産油国でありながら、輸入原油に依存しているアメリカが選択したエネルギー安全保障における核となるアイディアは「国際原油市場の発展」でした。
日本以外では常識であるにも関わらず、意外と日本人には知られていません。「OPEC にもオイルメジャーにも価格支配力はない」、「アメリカは中東にほとんど石油の権益を持っていない」等を考えると、アメリカの選んだ「石油市場全体を安定させ、流動性を高め、その中でリスクの分散を図る。」ということがいかに確実なアプローチなのかということを日本は知らなければなりません。

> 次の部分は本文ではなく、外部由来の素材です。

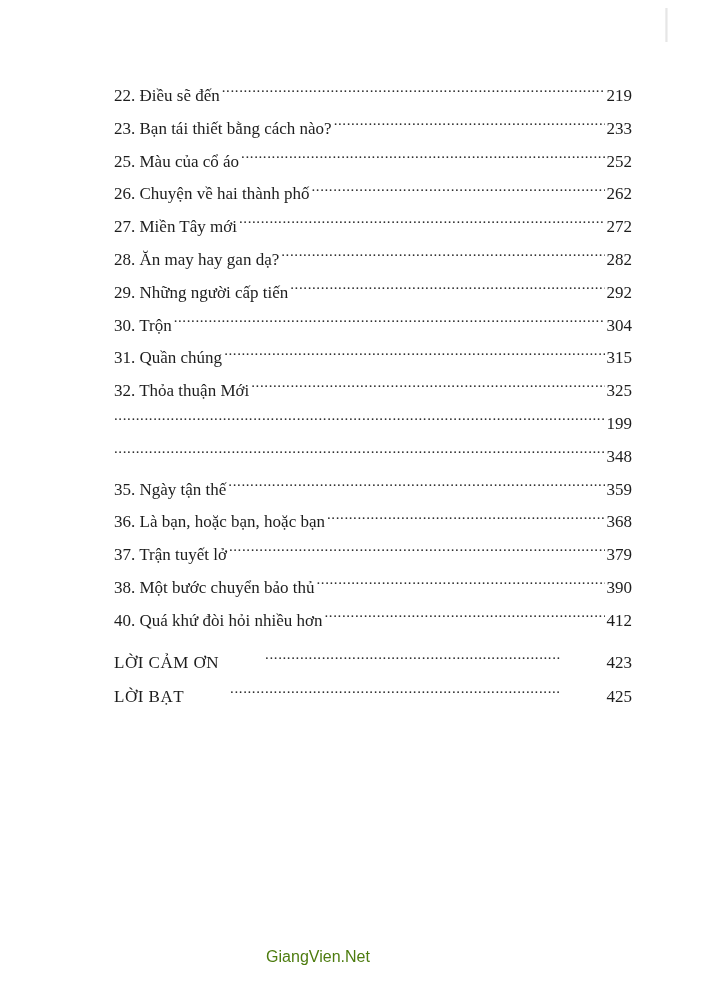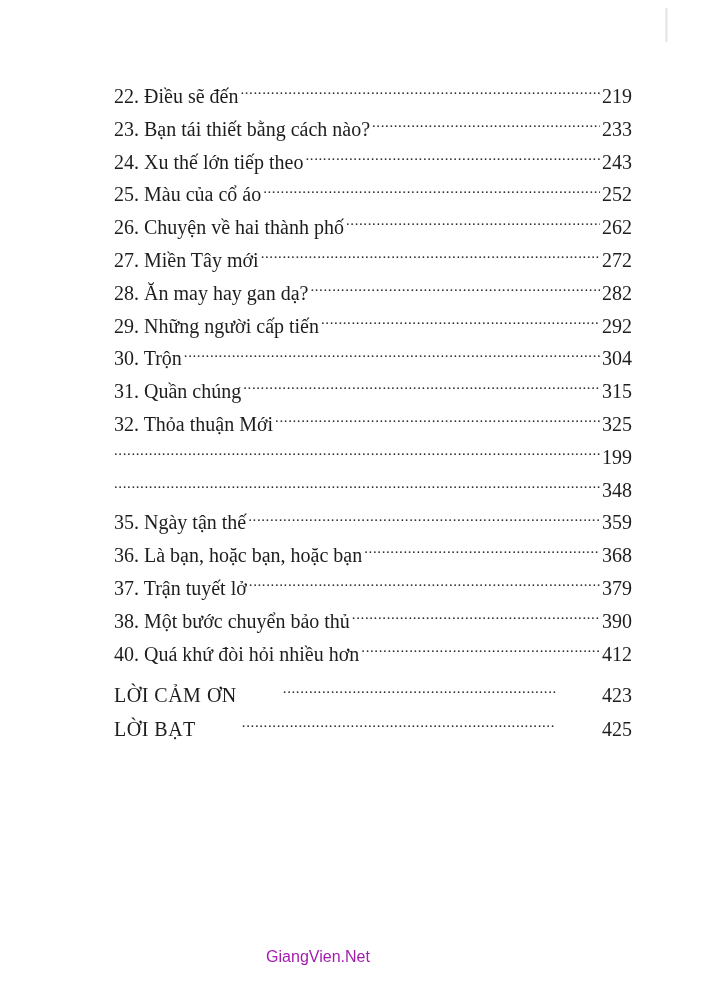--- a/index.html
+++ b/index.html
@@ -26,21 +26,21 @@
     .toc {
       position: absolute;
       left: 114px;
       top: 80px;
       width: 518px;
     }
     .toc-row {
       display: flex;
       align-items: baseline;
       height: 32.8px;
-      font-size: 20px;
+      font-size: 17px;
       line-height: 32.8px;
       white-space: nowrap;
     }
     .toc-row .title {
       flex: 0 0 auto;
       padding-right: 2px;
     }
     .toc-row .leader {
       flex: 1 1 auto;
       overflow: hidden;
@@ -73,44 +73,39 @@
       letter-spacing: 0.5px;
     }
     .watermark {
       position: absolute;
       left: 0;
       width: 636px;
       top: 948px;
       text-align: center;
       font-family: "Liberation Sans", "DejaVu Sans", sans-serif;
       font-size: 16px;
-      color: #a21caf;
+      color: #4d7c0f;
     }
   </style>
 </head>
 <body>
 
 <div class="page-edge"></div>
 
 <div class="toc">
   <div class="chapters">
     <div class="toc-row">
         <span class="title">22. Điều sẽ đến</span>
         <span class="leader"></span>
         <span class="page">219</span>
       </div>
     <div class="toc-row">
         <span class="title">23. Bạn tái thiết bằng cách nào?</span>
         <span class="leader"></span>
         <span class="page">233</span>
-      </div>
-    <div class="toc-row">
-        <span class="title">24. Xu thế lớn tiếp theo</span>
-        <span class="leader"></span>
-        <span class="page">243</span>
       </div>
     <div class="toc-row">
         <span class="title">25. Màu của cổ áo</span>
         <span class="leader"></span>
         <span class="page">252</span>
       </div>
     <div class="toc-row">
         <span class="title">26. Chuyện về hai thành phố</span>
         <span class="leader"></span>
         <span class="page">262</span>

このアプローチが実は穀物市場でも成り立つし、そのことが日本の食料安全保障においてもっとも重要なアプローチの仕方だと気づかせてもらえます。
日本専用スペックの穀物を追いかけるのではなく、ノンGMに特化している国内市場の在り方を変え、グローバルスタンダードに基づくようにすることが供給源の多様化による安定化に繋がることに気づかなければなりません。その年の天候が収穫量を大きく左右する穀物が、もっとも供給源の多様化が必要となっています。このことに気がつかない限り、日本人の食卓は不安定なままなのでしょう。
日本の穀物戦略は「国際穀物市場の安定化と流動性を高める。」ことしか無いことが透けて見えます。